__What you will do__.
Extract, word for word, each line from the line holding "[73,841,367,854] undefined number" through the end of the records. Omit every picture.

Before-and-after change records:
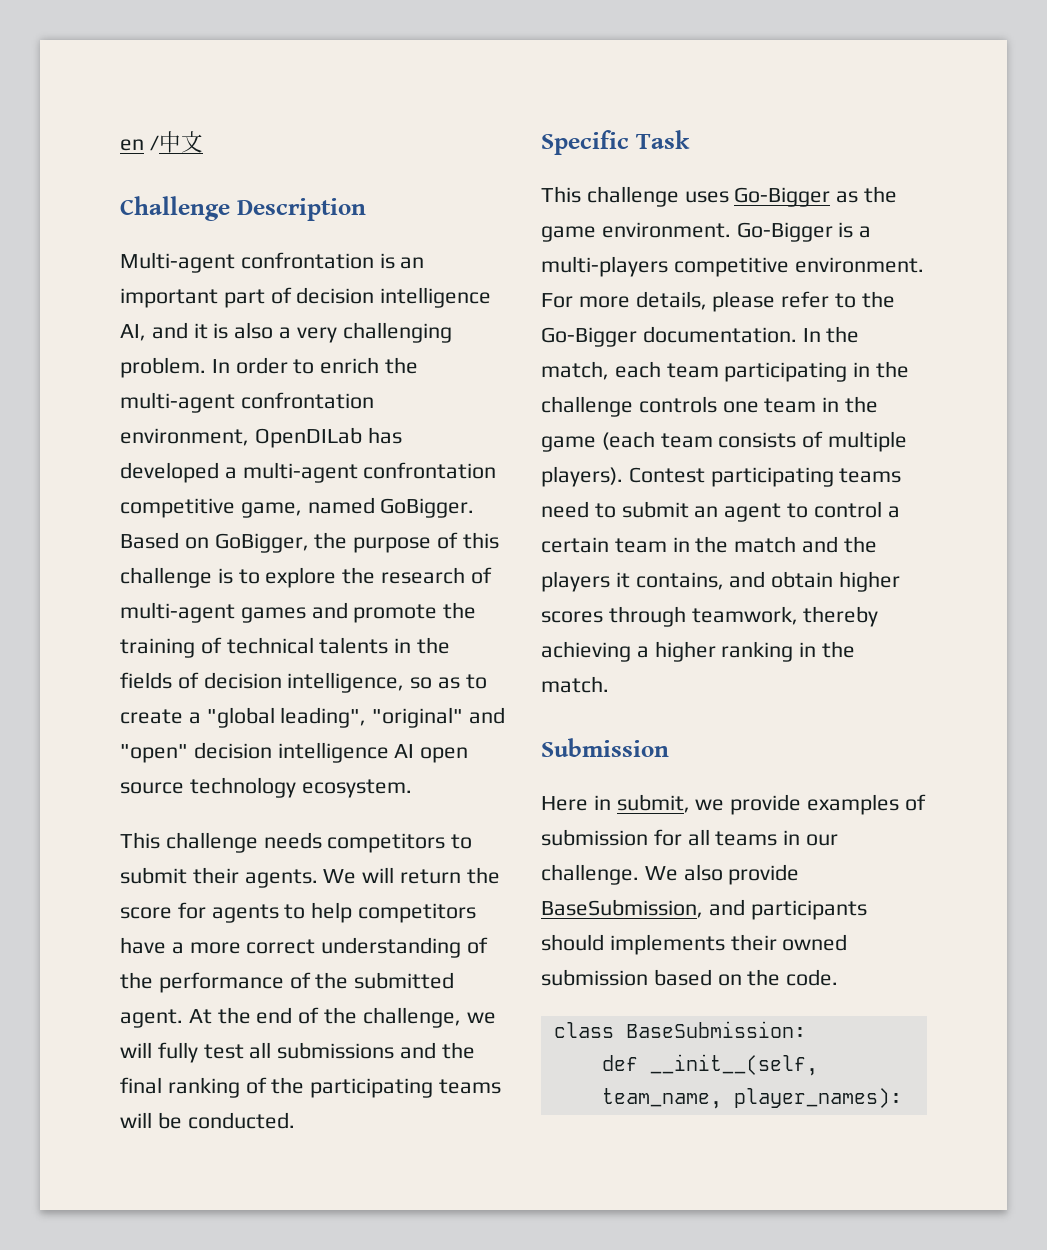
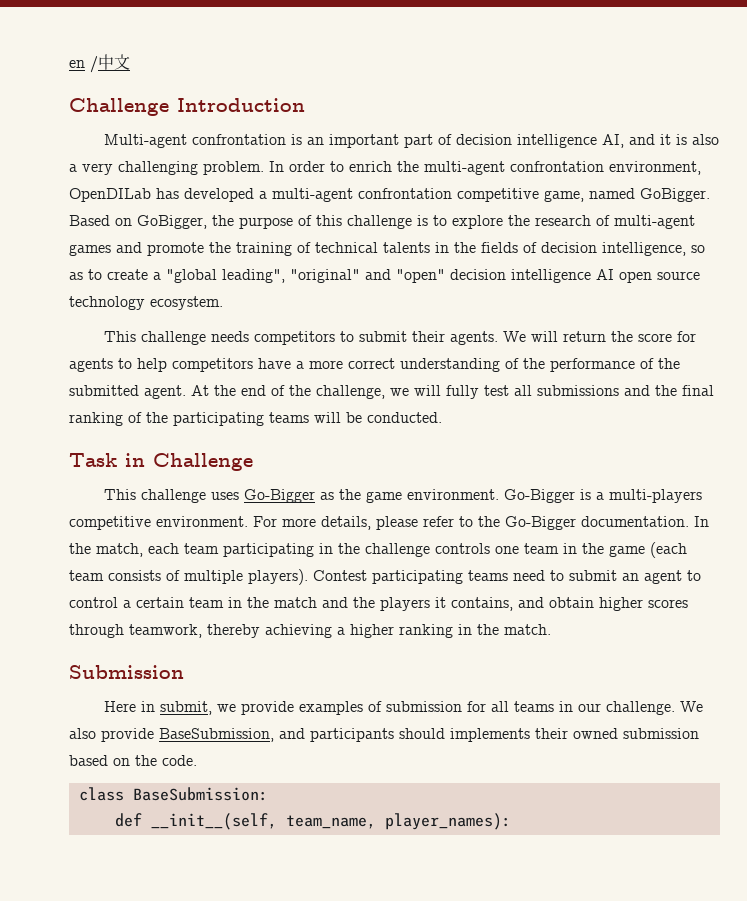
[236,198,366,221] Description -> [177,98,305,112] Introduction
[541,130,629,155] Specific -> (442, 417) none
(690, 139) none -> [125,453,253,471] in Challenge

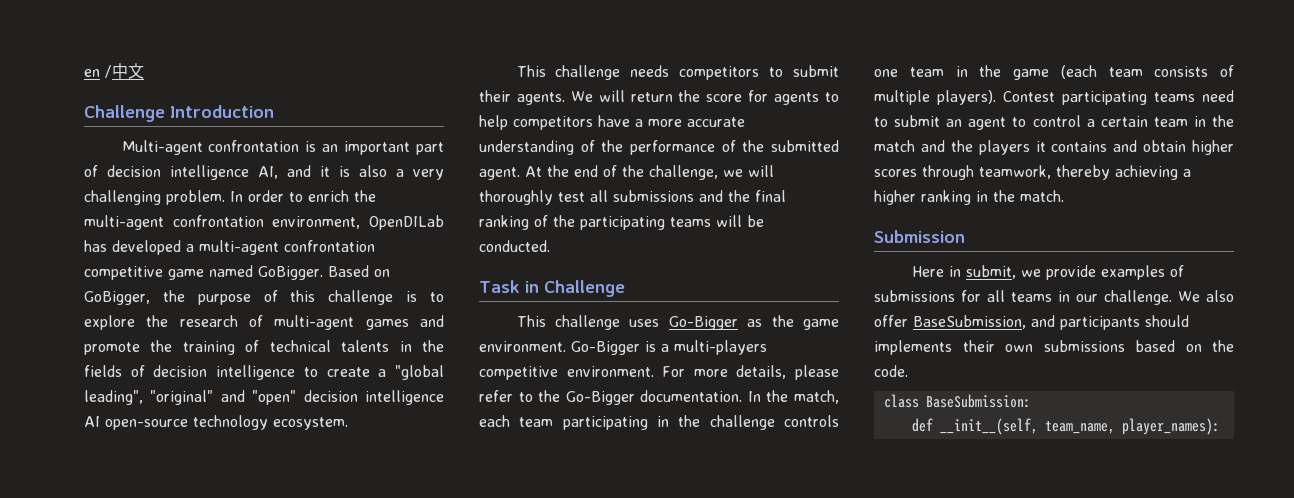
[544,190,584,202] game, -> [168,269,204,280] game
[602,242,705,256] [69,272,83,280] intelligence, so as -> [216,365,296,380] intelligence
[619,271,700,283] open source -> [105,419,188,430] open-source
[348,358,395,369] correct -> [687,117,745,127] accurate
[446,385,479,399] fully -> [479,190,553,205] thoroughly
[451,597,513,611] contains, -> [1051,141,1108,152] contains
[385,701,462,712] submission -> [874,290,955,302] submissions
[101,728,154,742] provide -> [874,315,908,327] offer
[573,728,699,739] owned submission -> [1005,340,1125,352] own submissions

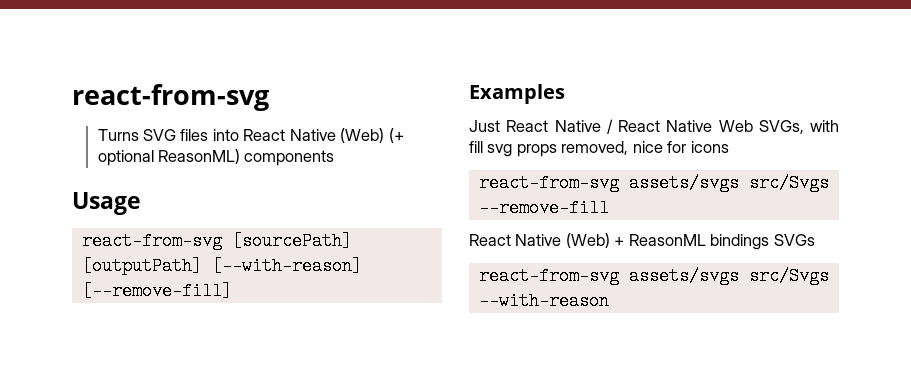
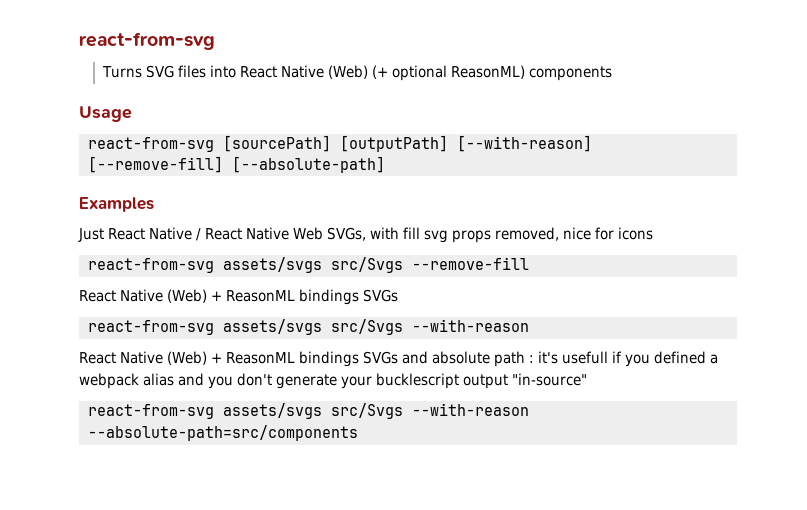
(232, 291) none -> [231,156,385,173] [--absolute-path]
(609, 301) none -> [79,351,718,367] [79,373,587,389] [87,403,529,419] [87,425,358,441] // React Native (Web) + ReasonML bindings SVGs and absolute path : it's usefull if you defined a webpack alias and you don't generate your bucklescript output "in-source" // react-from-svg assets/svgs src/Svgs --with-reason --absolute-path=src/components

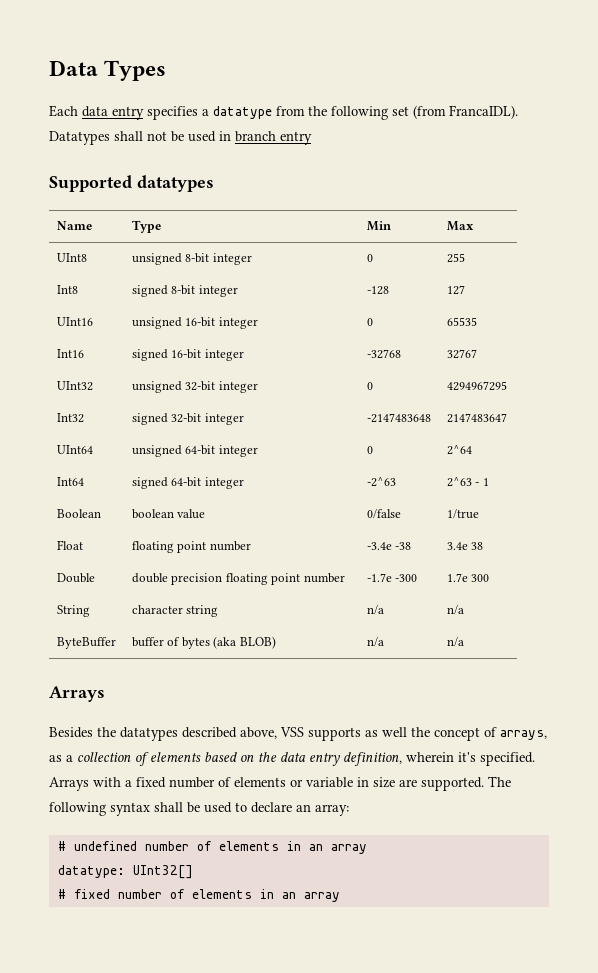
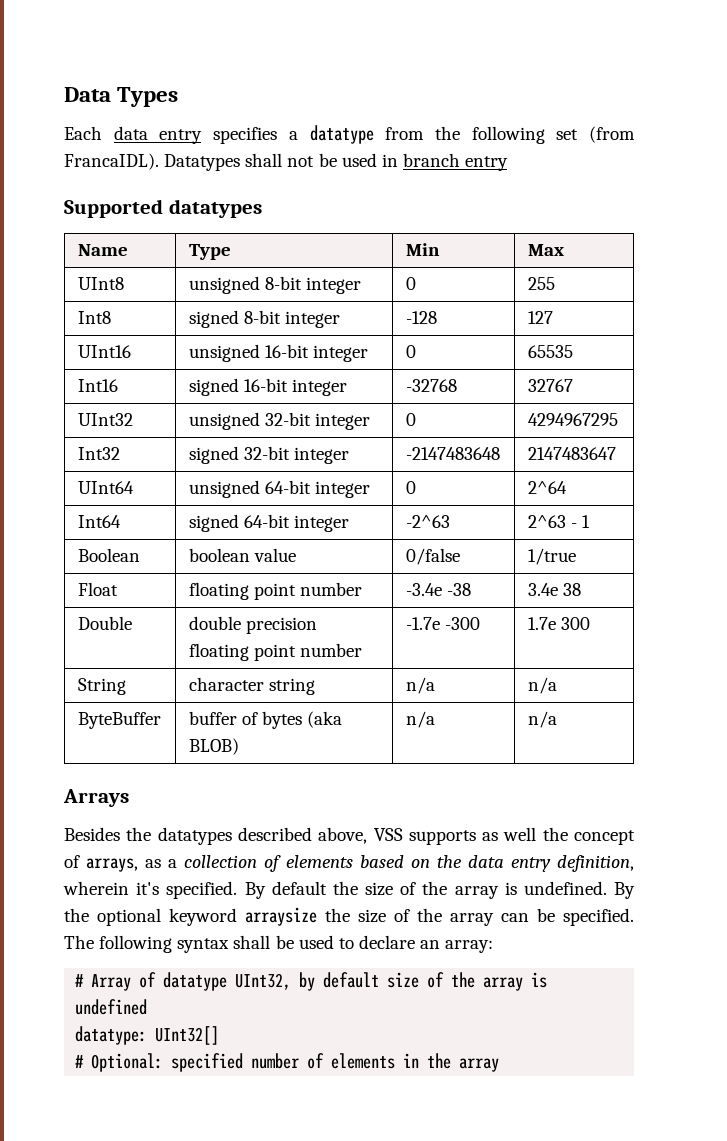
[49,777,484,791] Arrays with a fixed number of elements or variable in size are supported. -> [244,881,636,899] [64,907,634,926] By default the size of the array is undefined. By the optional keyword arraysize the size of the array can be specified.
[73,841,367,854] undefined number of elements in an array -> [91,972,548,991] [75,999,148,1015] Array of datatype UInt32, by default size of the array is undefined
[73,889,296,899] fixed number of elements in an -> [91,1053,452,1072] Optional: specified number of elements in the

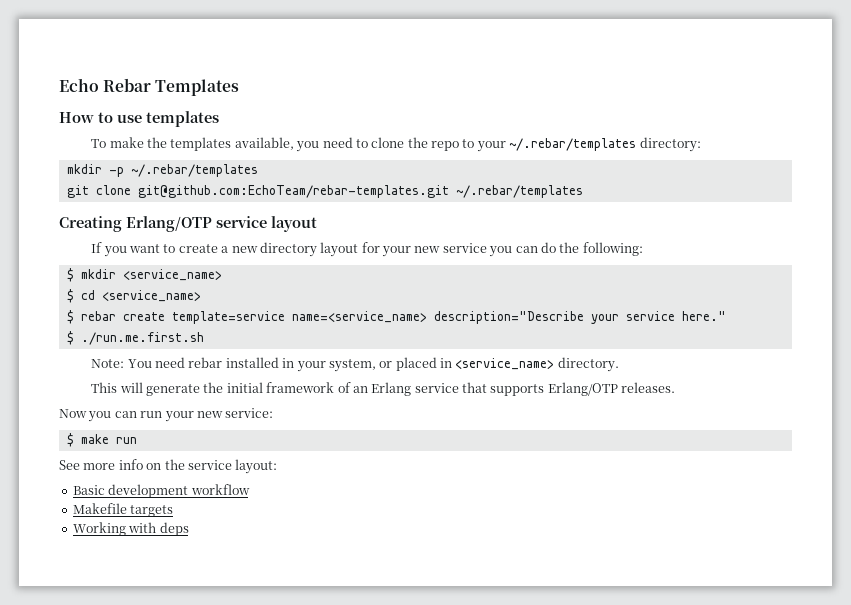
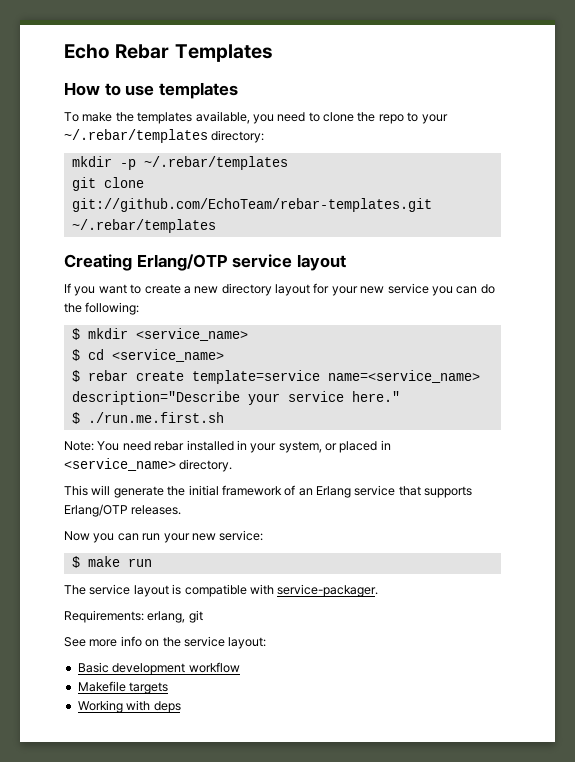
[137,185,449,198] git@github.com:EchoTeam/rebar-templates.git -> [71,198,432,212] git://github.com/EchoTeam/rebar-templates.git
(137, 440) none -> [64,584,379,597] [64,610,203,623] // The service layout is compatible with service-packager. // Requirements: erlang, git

__Final answer__.
[73,841,367,854] undefined number of elements in an array -> [91,972,548,991] [75,999,148,1015] Array of datatype UInt32, by default size of the array is undefined
[73,889,296,899] fixed number of elements in an -> [91,1053,452,1072] Optional: specified number of elements in the

[137,185,449,198] git@github.com:EchoTeam/rebar-templates.git -> [71,198,432,212] git://github.com/EchoTeam/rebar-templates.git
(137, 440) none -> [64,584,379,597] [64,610,203,623] // The service layout is compatible with service-packager. // Requirements: erlang, git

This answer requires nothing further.